Cryptographic details

  • Symmetric AES-GCM (256-bit) via Apple's CryptoKit
  • Random nonce per seal (generated by CryptoKit, included in sealedBox.combined)
  • Key stored in Keychain with kSecAttrAccessibleWhenUnlockedThisDeviceOnly and kSecAttrSynchronizable = false
  • File mode 0600, directory mode 0700
  • Atomic writes (no partial-file exposure on crash)

Pasteboard exposure during auto-paste

When you select an item, Clip-Board writes it to NSPasteboard.general (the system clipboard) and synthesizes ⌘V into the previously focused app. That data lives in plaintext on the system pasteboard until you copy something else — any concurrent process polling the clipboard (including other clipboard managers, password managers, or apps with paste-monitor entitlements) can see it during that window. This is intrinsic to "paste anything into any app" and is not specific to Clip-Board; if you need to scrub sensitive items proactively, copy a neutral value (e.g., a single space) afterwards.

Sandbox & entitlements

Clip-Board is not sandboxed, and this is intentional. The macOS App Sandbox blocks NSRunningApplication.activate() on a foreign app, which makes "bring your last-focused app back to front, then synthesize ⌘V into it" silently fail. Every shipping clipboard manager that does cross-app paste injection (Maccy, Paste, Alfred, Raycast) runs unsandboxed for the same reason. Releases prior to 1.2.3 shipped with app-sandbox = true set in the project; that was a packaging carry-over from the Xcode template, not a security decision, and it broke auto-paste. As of 1.2.3 the entitlements file explicitly sets it to false with an in-file comment explaining why.

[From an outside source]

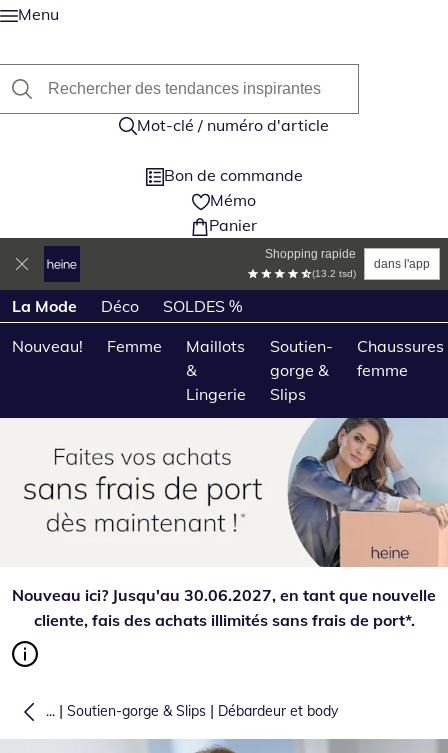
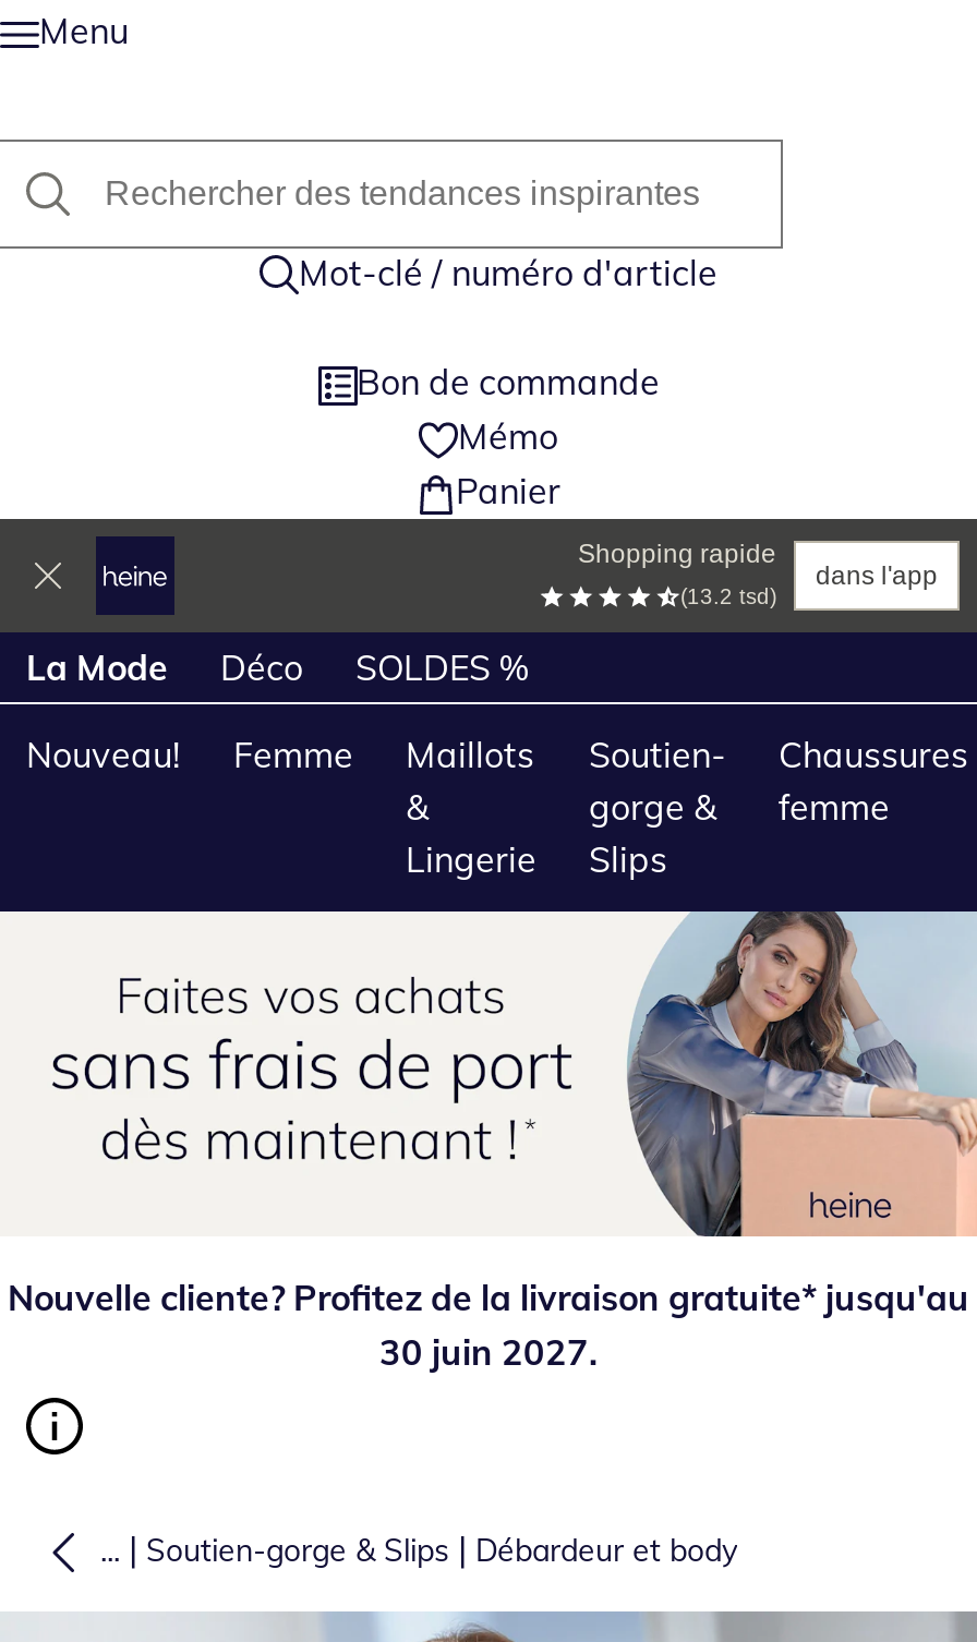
[12,585,436,630] Nouveau ici? Jusqu'au 30.06.2027, en tant que nouvelle | cliente, fais des achats illimités sans frais de port*. -> [8,1276,969,1374] Nouvelle cliente? Profitez de la livraison gratuite* jusqu'au | 30 juin 2027.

What we still do for hardening, in lieu of the sandbox:

  • Hardened runtime ON (ENABLE_HARDENED_RUNTIME = YES) — Library Validation is enforced.
  • No network entitlements requested or used. The binary does not link Network.framework, CFNetwork (except via system Foundation, which is unavoidable but unused for outbound), or third-party HTTP libraries. Verify yourself:
    otool -L "Clip Board.app/Contents/MacOS/Clip Board"
    Only Apple system frameworks should be listed.
  • Network client/server entitlements explicitly false in the checked-in entitlements file at Clip Board/Clip Board.entitlements. These are defaults, but stating them explicitly means a reviewer can diff source vs. signed binary and confirm intent. Verify the signed binary's entitlements with:
    codesign -d --entitlements - "Clip Board.app"
  • History encrypted at rest with AES-GCM-256, key in Keychain (WhenUnlockedThisDeviceOnly, non-syncable). See the Cryptographic details section above.
  • History file mode 0600, directory mode 0700, atomic writes (no partial-file exposure on crash).
  • History storage lives under ~/Library/Application Support/ClipboardManager/ (the conventional unsandboxed path; previously inside the sandbox container, now plain Application Support).

If you have suggestions for hardening any of the above — particularly key rotation, in-memory protection, or schema integrity — open an issue (for design discussions) or follow the reporting process (for vulnerabilities).